O Rodrigo, a Cristina já captaram muito bem isso. Eu agora ainda estou assim, com a Paulinha, ainda em formação, tem 16 anos, é bem nessa idade que ela ainda está tipo em cima do muro, ou é aqui ou é lá, né. Embora eu acredito que tudo aquilo que até agora lhe ensinei tenha sido firme e forte. Mas assim, ainda assim acho que o Rodrigo e a Cristina já entenderam bem. Não é o dinheiro, mas são os princípios. É a amizade, o bem querer, é a bondade, é o dividir que nos deixa felizes. Então eu acho assim que até é um compromisso que eu tenho de passar isso agora bem , para os outros que me rodeiam. E eu agradeço até os impasses, os porquês que nós tivemos juntos, porque de maneira nenhuma isso me ofendeu ou me deixou magoada. Muito pelo contrário, me fez ver que coerência, isso...dizer e fazer aquilo que a gente tem no coração. E você, seu

grupo, suas canções, seus manifestos sempre mostraram isso. Prá mim foi uma grande escola37.

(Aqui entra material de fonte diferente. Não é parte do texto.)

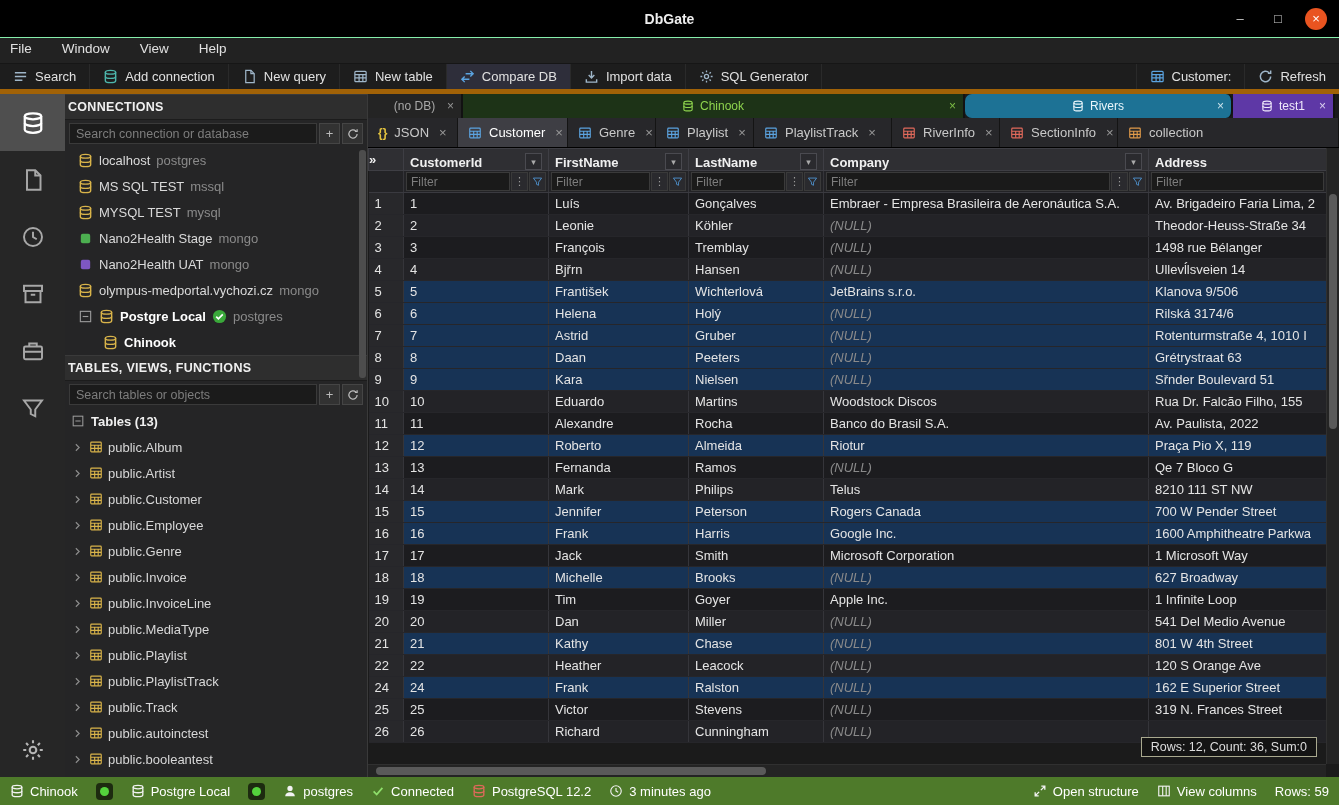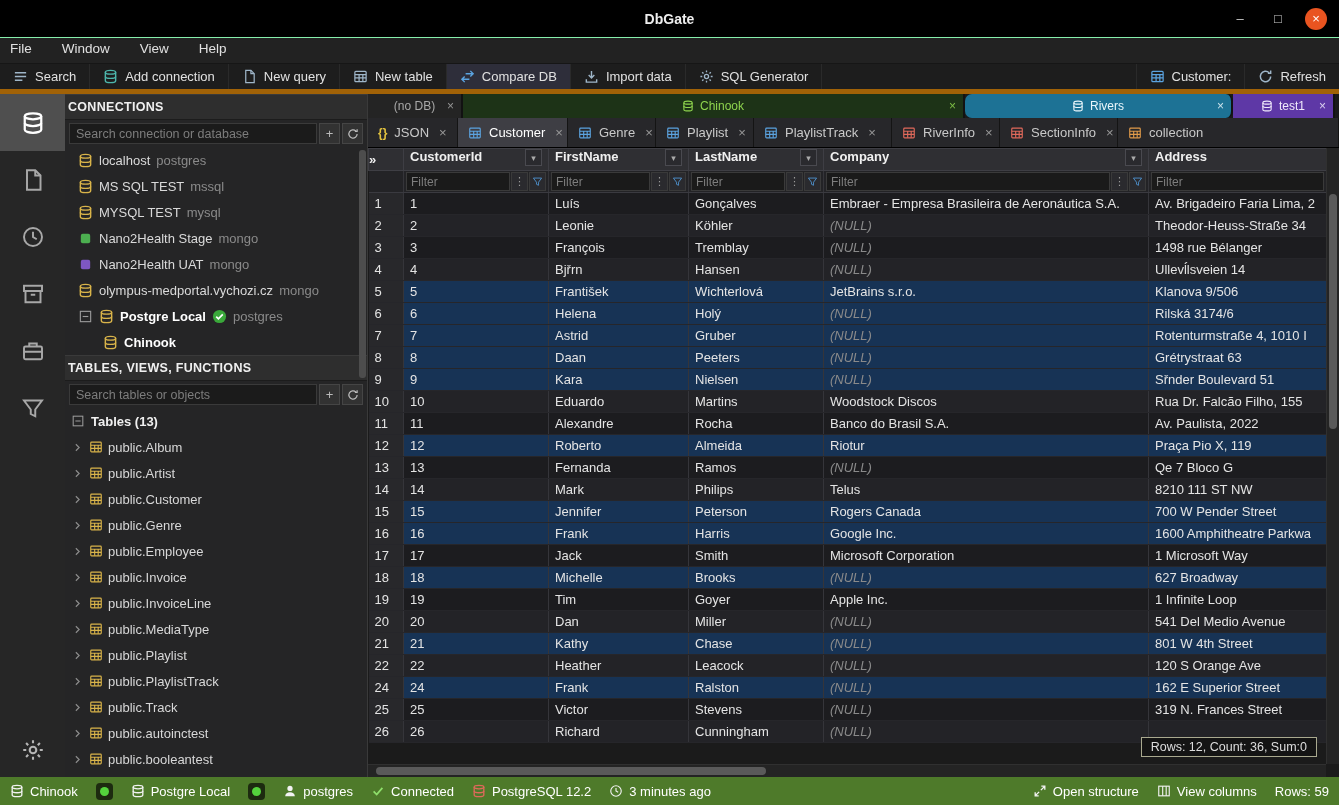"CustomerId" .hcell { align-items: flex-start -> flex-end }
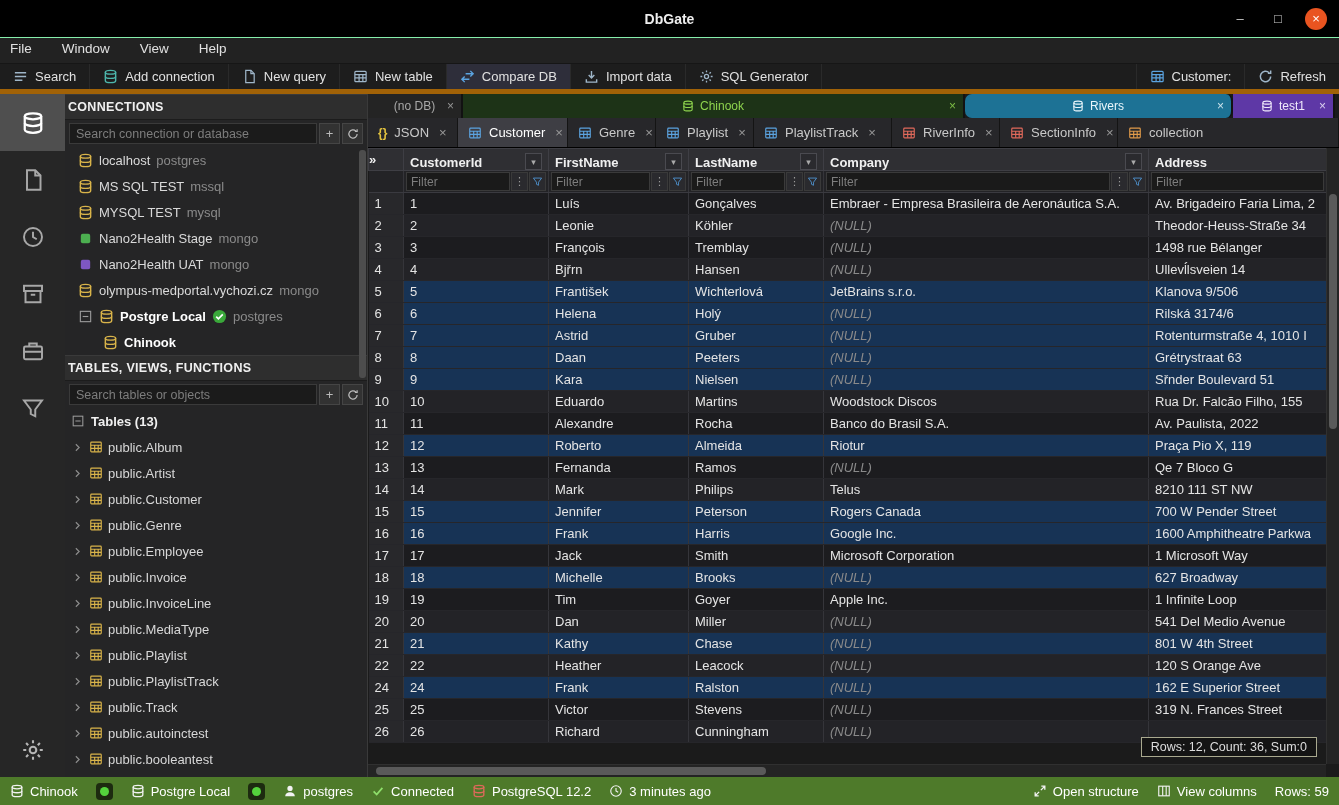"public.Genre" div.titem { order: before "public.Employee" -> after "public.Employee" }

É um depoimento forte, e, para quem conheceu a pessoa, revela coerência entre sua fala e na sua prática.

Esse depoimento para mim deixa evidente que uma pessoa numa posição privilegiada pode fazer uma opção de classe. Uma pessoa pode olhar além de si mesma para ver o outro. Confesso que não tenho clareza suficiente para saber até onde e como isso pode ajudar a transformar a sociedade. Basta a opção? Mas entendo que é um começo. Pela experiência que tivemos percebemos que uma comunidade, quando vai recebendo informação, vai reagindo. Entendo também que pessoas com mais informações podem fazer uma opção por pessoas com menos informação e colaborar com sua mudança. Uma comunidade, uma favela, um grupo que não recebe informação não vai a lugar nenhum. As canções eram uma forma que encontrávamos para compartilhar informação.